La voie monstrueuse de Frank Einstein…

7 avril 2013 12h41 · Alain Fortaich

À propos l'article Voir Mon Dieu, qu’avons-nous fait?

Quelle mise en scène remarquable que nous offre Jean Leclerc dans cette production monstre!  Le décor et ses changements, la musique et son enrobage, les costumes, jusqu’à l’éclairage, tout concours dans ce Frankenstein à séduire le spectateur.  Il se laisse prendre au jeu : certaines spectatrices pleureront, émues par le jeu des comédiens, tandis que les hommes dissimuleront un pincement au cœur.  Je ne serais guère étonné d’apprendre que cette pièce-ci, chez la clientèle enfantine et adolescente, a été le déclic d’une passion pour le théâtre.  Effectivement, elle a dû être ébahie par la beauté de la scène et se sentir interpellée par le jeu, un tantinet caricatural, des acteurs.

J’ai eu du plaisir.  Je ne saurais le nier.  Frankenstein.  Un classique de mon enfance (1).  Mary Shelley, un classique de la littérature (2).  Précurseur des grandes œuvres de la science-fiction.  Dont le discours prophétique laisse songeur.  Et  ce nom  qui par l’ajout d’une timide lettre, qui pourtant se tient bien droite et tient haute la tête, est-il annonciateur de l’avenir s’il se transforme en Frank Einstein, donc prémonitoire ce nom qui nous propulse dans le vingtième siècle d’un des savants qui a métamorphosé notre compréhension du monde?  Mais voilà où le bât blesse, me blesse.  Quoique l’adaptation de Nick Dear, respectueuse en cela du roman, nous permet d’accéder à l’intimité du monstre en lui donnant la parole et lui octroie, conséquemment, une conscience qui justifie ses actes, hélas, celle-ci se résume bêtement à une sentence de l’ancien testament : œil pour œil dent pour dent.  Si cette adaptation donc, a pour but de donner un jugement philosophique au monstre, il enlève par contre celui du spectateur qui devient paresseux, ne s’interrogeant plus sur les questions éthiques du bien et du mal, la croyance en Dieu, l’imputabilité des actions etc..  Bref, on perçoit aisément le paradoxe de cette œuvre : malgré un aspect visionnaire évident qui nous projette vers le futur, les réflexions qu’elle dégage demeurent garantes d’une pensée passéiste et malheureusement stérile.

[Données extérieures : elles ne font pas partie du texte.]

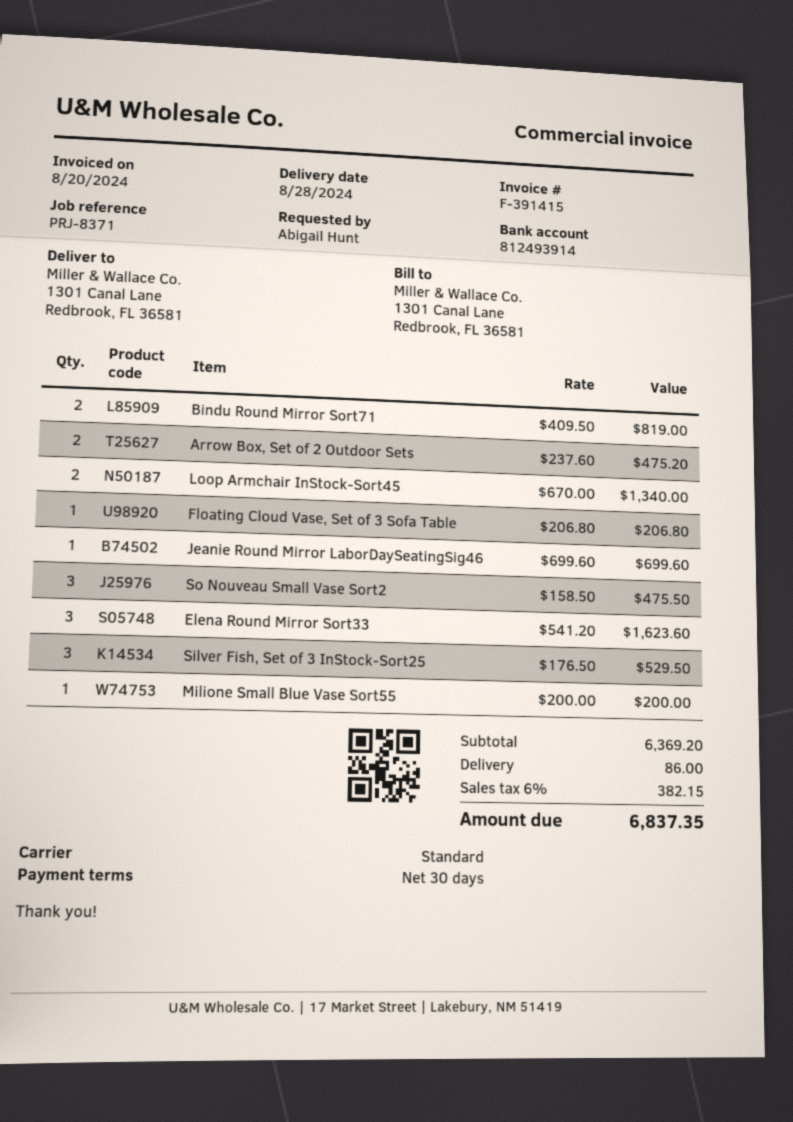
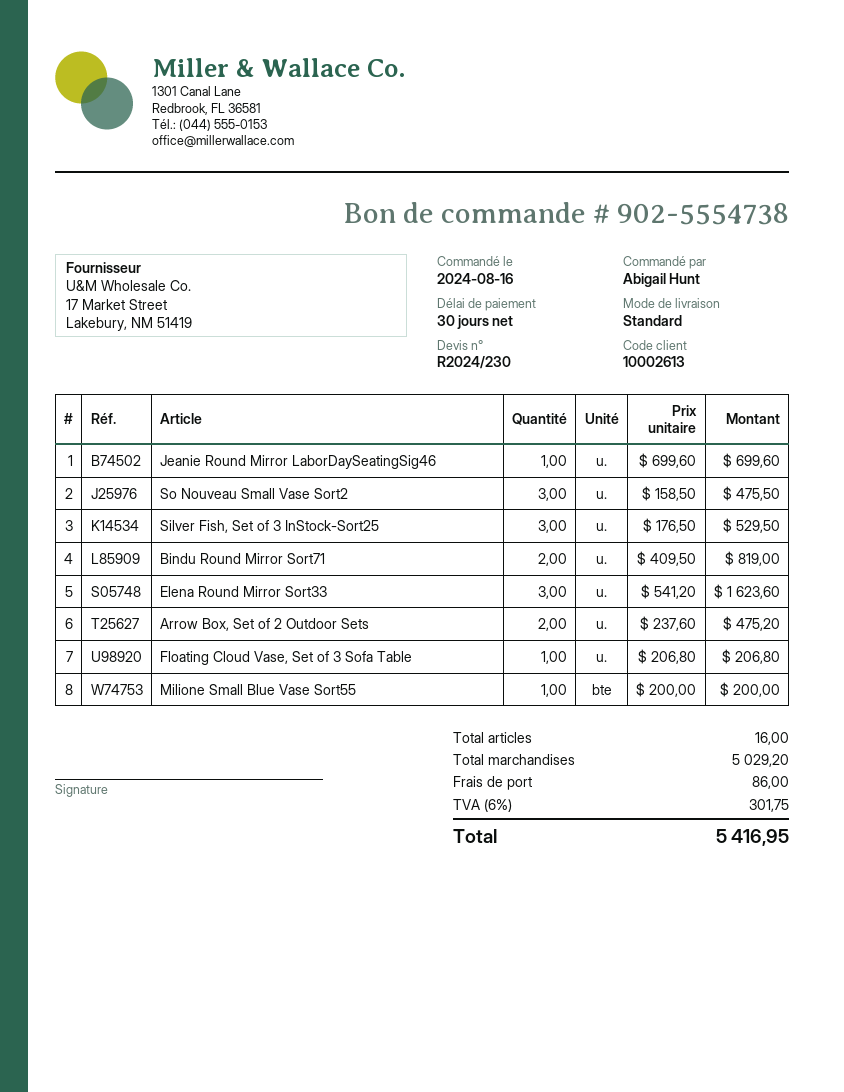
Loop Armchair InStock-Sort45: 2 x 670.00 = 1340.00 -> none
subtotal: 6369.20 -> 5029.20
tax: 6% = 382.15 -> 6% = 301.75
total: 6837.35 -> 5416.95

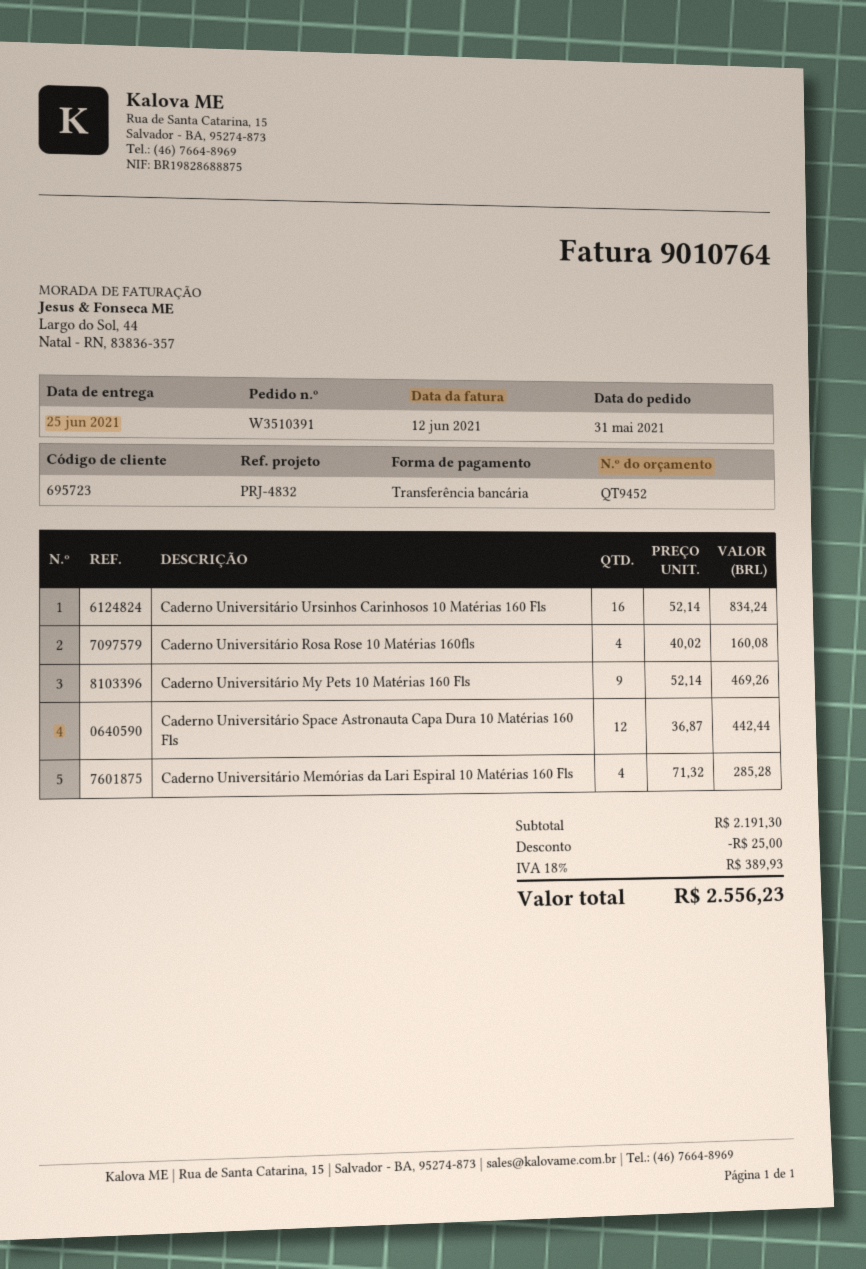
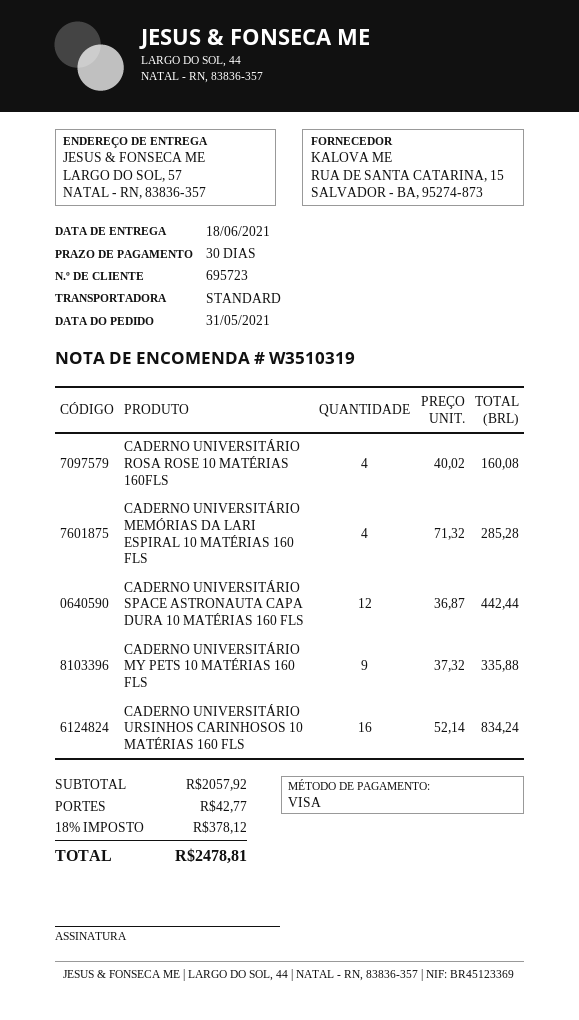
order number: W3510391 -> W3510319
delivery date: 2021-06-25 -> 2021-06-18
payment method: bank transfer -> Visa
Caderno Universitário My Pets 10 Matérias 160 Fls: 9 x 52.14 = 469.26 -> 9 x 37.32 = 335.88
subtotal: 2191.30 -> 2057.92
discount: 25.00 -> none
shipping: none -> 42.77
tax: 18% = 389.93 -> 18% = 378.12
total: 2556.23 -> 2478.81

Dans cette traduction de Maryse Werda  quoique je déplore l’abandon de la richesse poétique du roman dont mon enfant, suite à sa lecture, m’avait confié : maintenant, je sais ce que c’est la littérature, je me réjouis, cependant, qu’elle ait choisi un langage vernaculaire (des pétaques!).  Grand bien nous fasse que le metteur en scène ait choisi l’accent des personnages en fonction des lieux habités.  C’est novateur.  Mais afin de poursuivre dans cette voie,  j’aurais apprécié plus d’audace, et c’est en ce moment même où le délire accapare mon esprit que la folie du docteur triture mon crâne partiellement décervelé.  Pourquoi ne pas adapter les lieux au Québec, par exemple, quittant la Gaspésie et son langage chantant pour se rendre à l’île d’Anticosti puis fuir, fuir vers le grand nord?  Et pourquoi ne pas dépoussiérer ce mythe devenu tellement réel, en l’actualisant : nous parler de l’adn, de génome, en nous faisant entrer dans un laboratoire avec fioles, bassin, tubes, drain, table métallique et scalpel et tout l’appareil et tout l’accessoire médical; partir d’une morula et après maints croisements génétiques, la faire croître.  Absurde! me direz-vous et je vous donne raison.  Il y a des limites à dénaturer l’Œuvre, ni de dieu ni de diable mais d’une montre sacrée de la littérature.